Роман с Д.Е., то есть с начальником, был для меня мучителен. Мне все время казалось, что я — страдающая сторона. Еще бы! Я либо сидела в ТАССе до глубокой ночи и отвечала Геббельсу, Дитмару, Фриче или еще какому-нибудь нацистскому гаду, либо плелась к подруге, стараясь казаться веселой и веселить других, либо шла к себе домой в пустое, нетопленое логово. А он отправлялся в уютную квартиру (как сказано, дом на Сивцевом Вражке, где жила Ганна, был домом для номенклатуры, там было относительно тепло, светло и горел газ!). И в этой квартире его ждали и ужин, и чистая постель, и любящая жена…
Адская ревность мучила и его. Он ревновал меня к мужу на фронте, к бывшему любовнику тоже на фронте, ко всем друзьям, которые приезжали с фронта и хотели повидаться со мной…
Каждая минута, которую мы были не вместе, оборачивалась пыткой для нас обоих.
А где мы могли быть вместе?
У него в кабинете, в который ломились люди день и ночь?
В коммуналках моих подруг, от которых нам давали ключи, но где мы боялись каждого шороха? А вдруг мать, отец, сестра придут раньше, чем предполагалось? А вдруг зайдет бабушка?
В комнате у Раи Лерт на Бронной близко от ТАССа? Но это было неприятно мне, а главное — ему. Ведь Лерт была его подчиненной.
Однажды мы влезли на второй этаж особняка в коммуналку к отцу Тэка Ефиму Александровичу, который дома заведомо не ночевал. Влезли на старинные каменные ворота со львами. Потом прошли поодиночке по довольно длинному узкому карнизу (держаться было не за что), Тэк чудом протиснулся в открытую форточку и распахнул окно. Тогда и я тоже оказалась в квартире. А потом мы бросили веревку на землю, и к веревке случайные прохожие — было уже часов семь утра — привязали наши портфели и зааплодировали нам! Почему-то чужие люди всё поняли. Но в доме была такая пыль, грязь — Ефим Александрович давно жил у любовницы, а его жена, больная мать Тэка, была в эвакуации.
Теперь даже страшно представить себе, как мы взбирались на высокий второй этаж, как шли по узкому карнизу. Видно, правда, бог хранит влюбленных…
Но вот то, что казалось невозможным, произошло. Тэк ушел из семьи ко мне.
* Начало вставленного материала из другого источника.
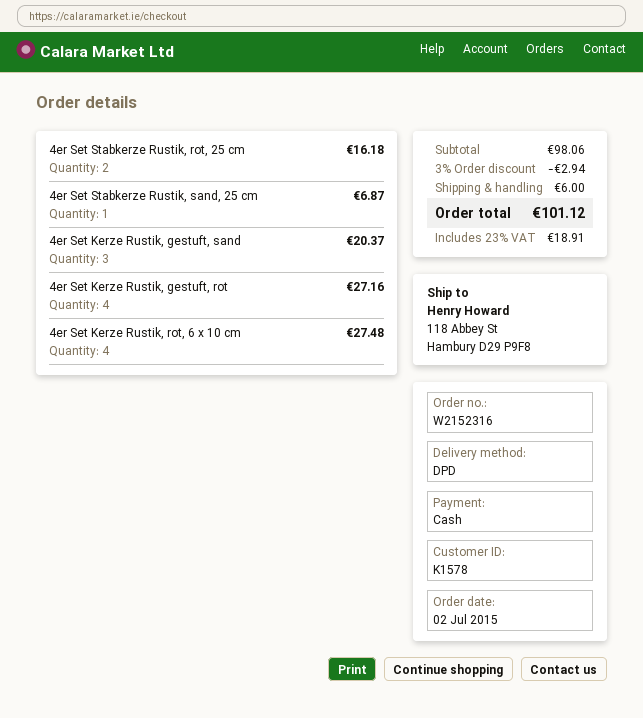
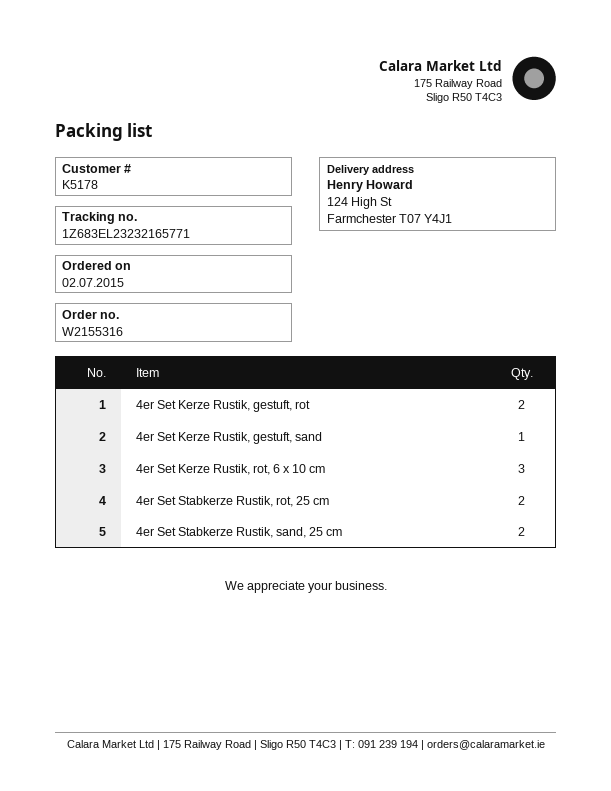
order number: W2152316 -> W2155316
customer number: K1578 -> K5178
ship to: 118 Abbey St, Hambury D29 P9F8 -> 124 High St, Farmchester T07 Y4J1
4er Set Stabkerze Rustik, sand, 25 cm: 1 -> 2
4er Set Kerze Rustik, gestuft, sand: 3 -> 1
4er Set Kerze Rustik, gestuft, rot: 4 -> 2
4er Set Kerze Rustik, rot, 6 x 10 cm: 4 -> 3

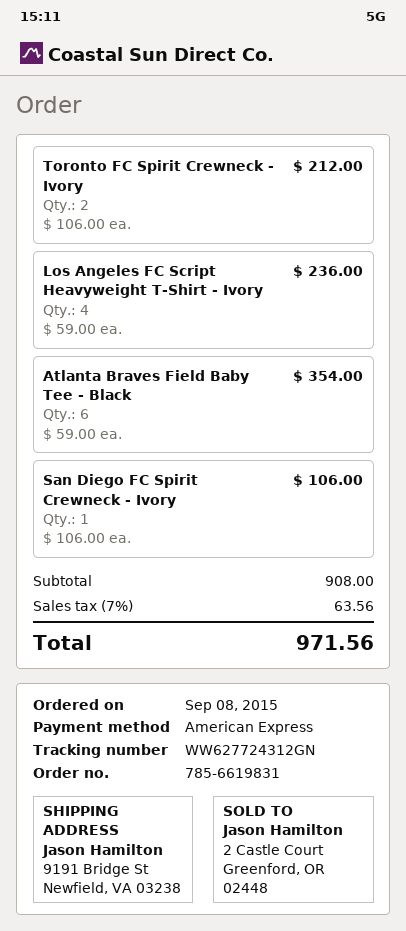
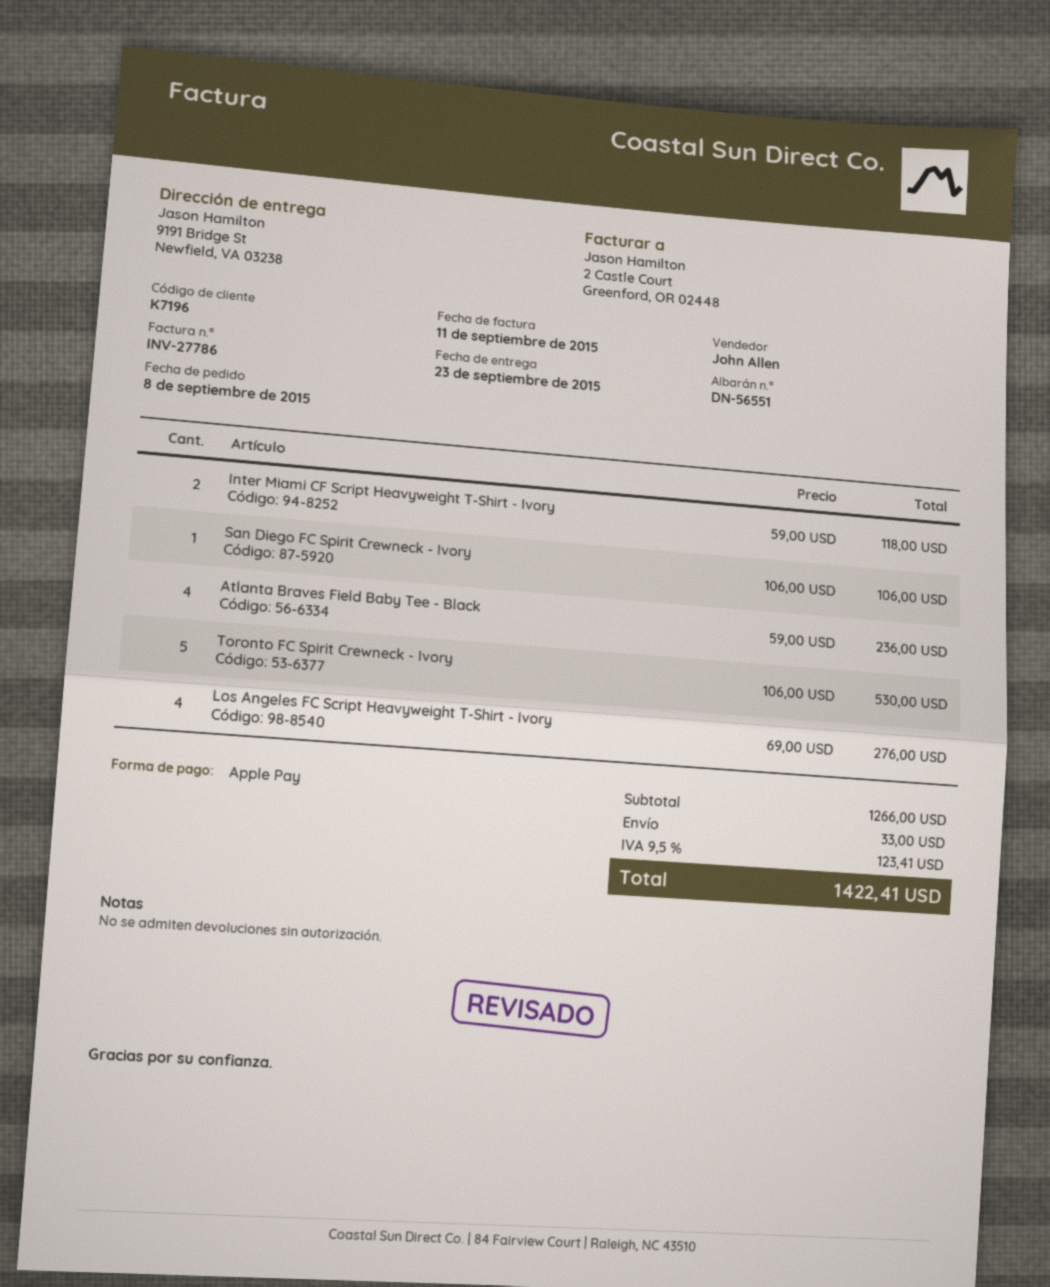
payment method: American Express -> Apple Pay
Toronto FC Spirit Crewneck - Ivory: 2 x 106.00 = 212.00 -> 5 x 106.00 = 530.00
Los Angeles FC Script Heavyweight T-Shirt - Ivory: 4 x 59.00 = 236.00 -> 4 x 69.00 = 276.00
Atlanta Braves Field Baby Tee - Black: 6 x 59.00 = 354.00 -> 4 x 59.00 = 236.00
Inter Miami CF Script Heavyweight T-Shirt - Ivory: none -> 2 x 59.00 = 118.00
subtotal: 908.00 -> 1266.00
shipping: none -> 33.00
tax: 7% = 63.56 -> 9.5% = 123.41
total: 971.56 -> 1422.41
И стали мы жить не только «невенчанные» (никто, даже родные, нас на брак не благословили), но и, естественно, нерасписанные: ведь у обоих стоял штамп в паспорте, то есть, как уже было отмечено, у Тэка имелись в Москве жена и дочь, а я числилась замужней дамой. К тому же мой муж был в действующей армии, то есть доблестный воин, хотя уже, видимо, на пути к веселому городу Вене.
Когда я написала «невенчанные», то внезапно вспомнила церковный обряд и его примету — молодые в церкви всходят на ковер, и кто ступит первым, тому и верховодить в доме.
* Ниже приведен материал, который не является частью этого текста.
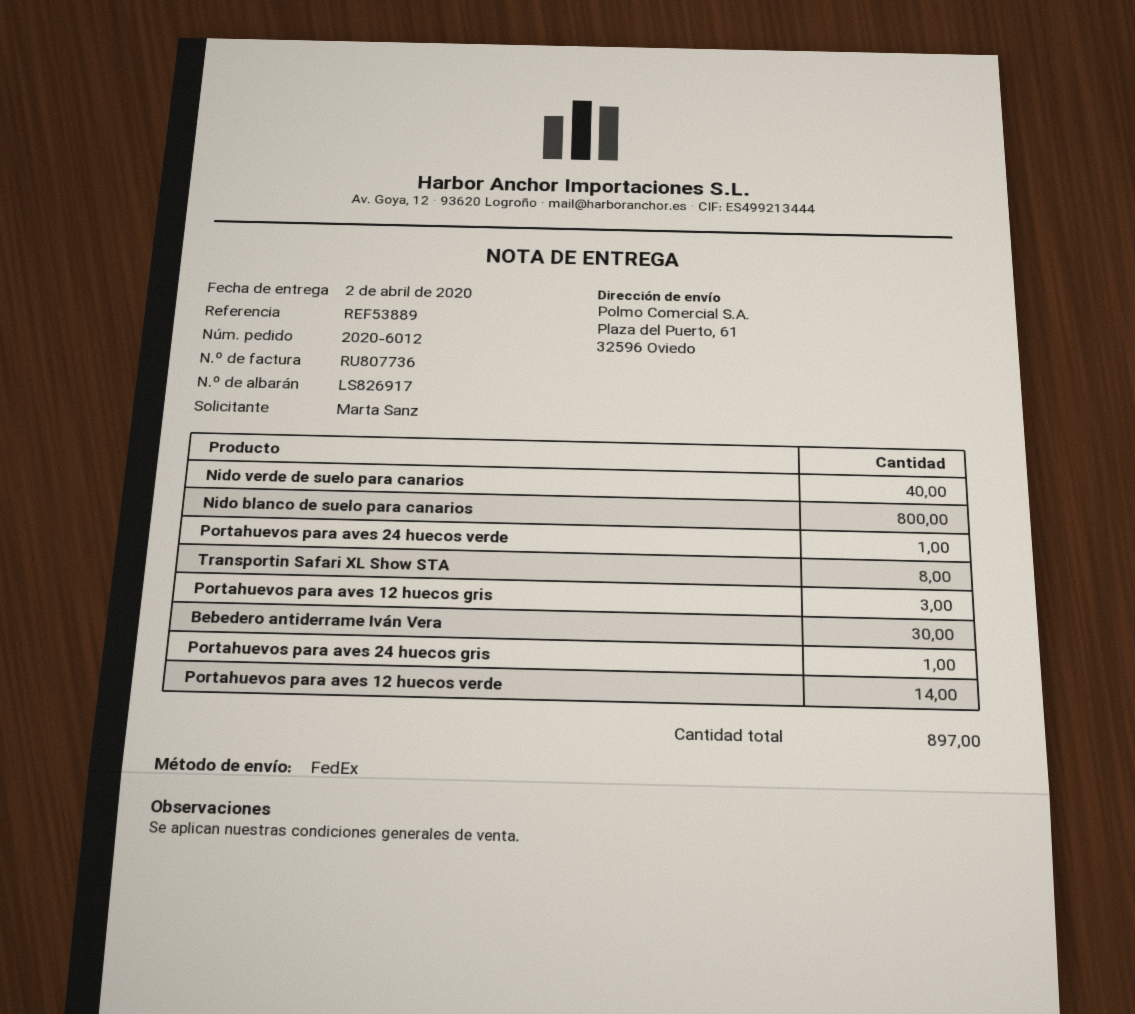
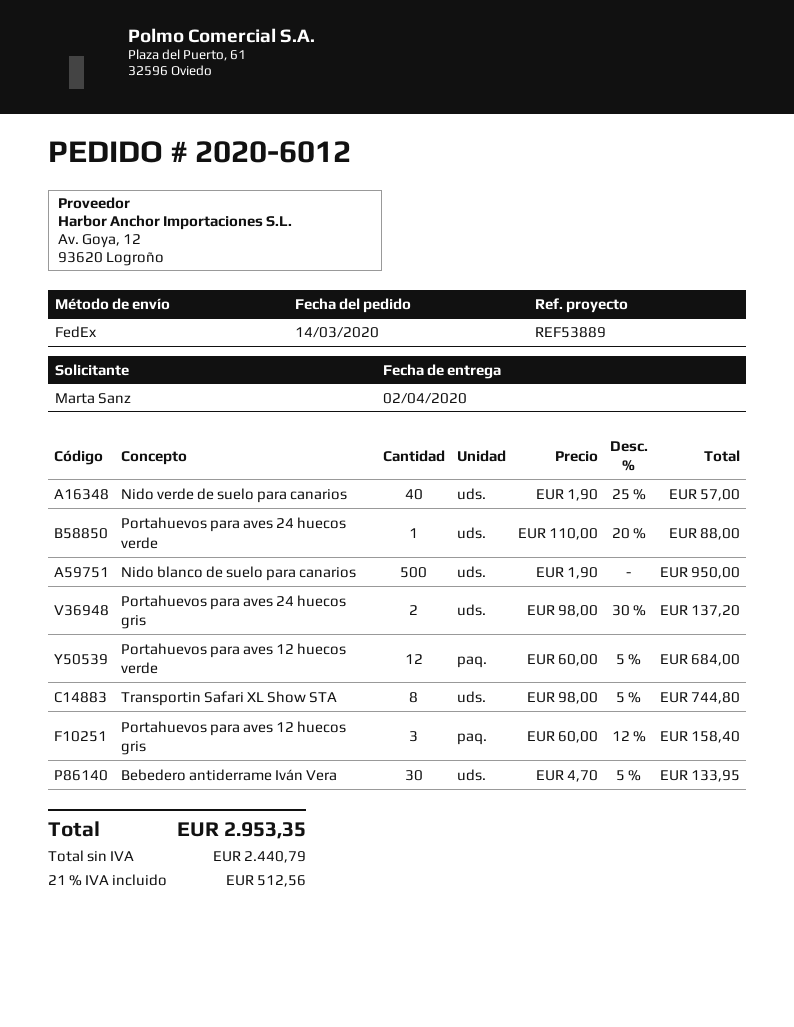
Nido blanco de suelo para canarios: 800 -> 500
Portahuevos para aves 24 huecos gris: 1 -> 2
Portahuevos para aves 12 huecos verde: 14 -> 12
Ковра у нас, разумеется, не было. Но некоторый перст судьбы все же присутствовал. День нашей «свадьбы» пришелся на 21 августа (дураки, как часто мы забывали этот день!). Именно 21 августа 1944 года муж перетащил свое чрезвычайно рваное синее одеяло — клочья серой ваты вылезали из него отовсюду — на мою продавленную тахту. Кроме одеяла он принес в общее хозяйство одну (!) серебряную чайную ложечку, которая почему-то очень быстро исчезла.
Но в том августе еще была эта чайная ложечка!
Август стоял жаркий. И в воскресенье наша коммуналка, вернее, та ее часть, что граничила с заколоченным парадным, почему-то вдруг опустела. И родителей, и многочисленных соседей, старых и малых, как ветром сдуло.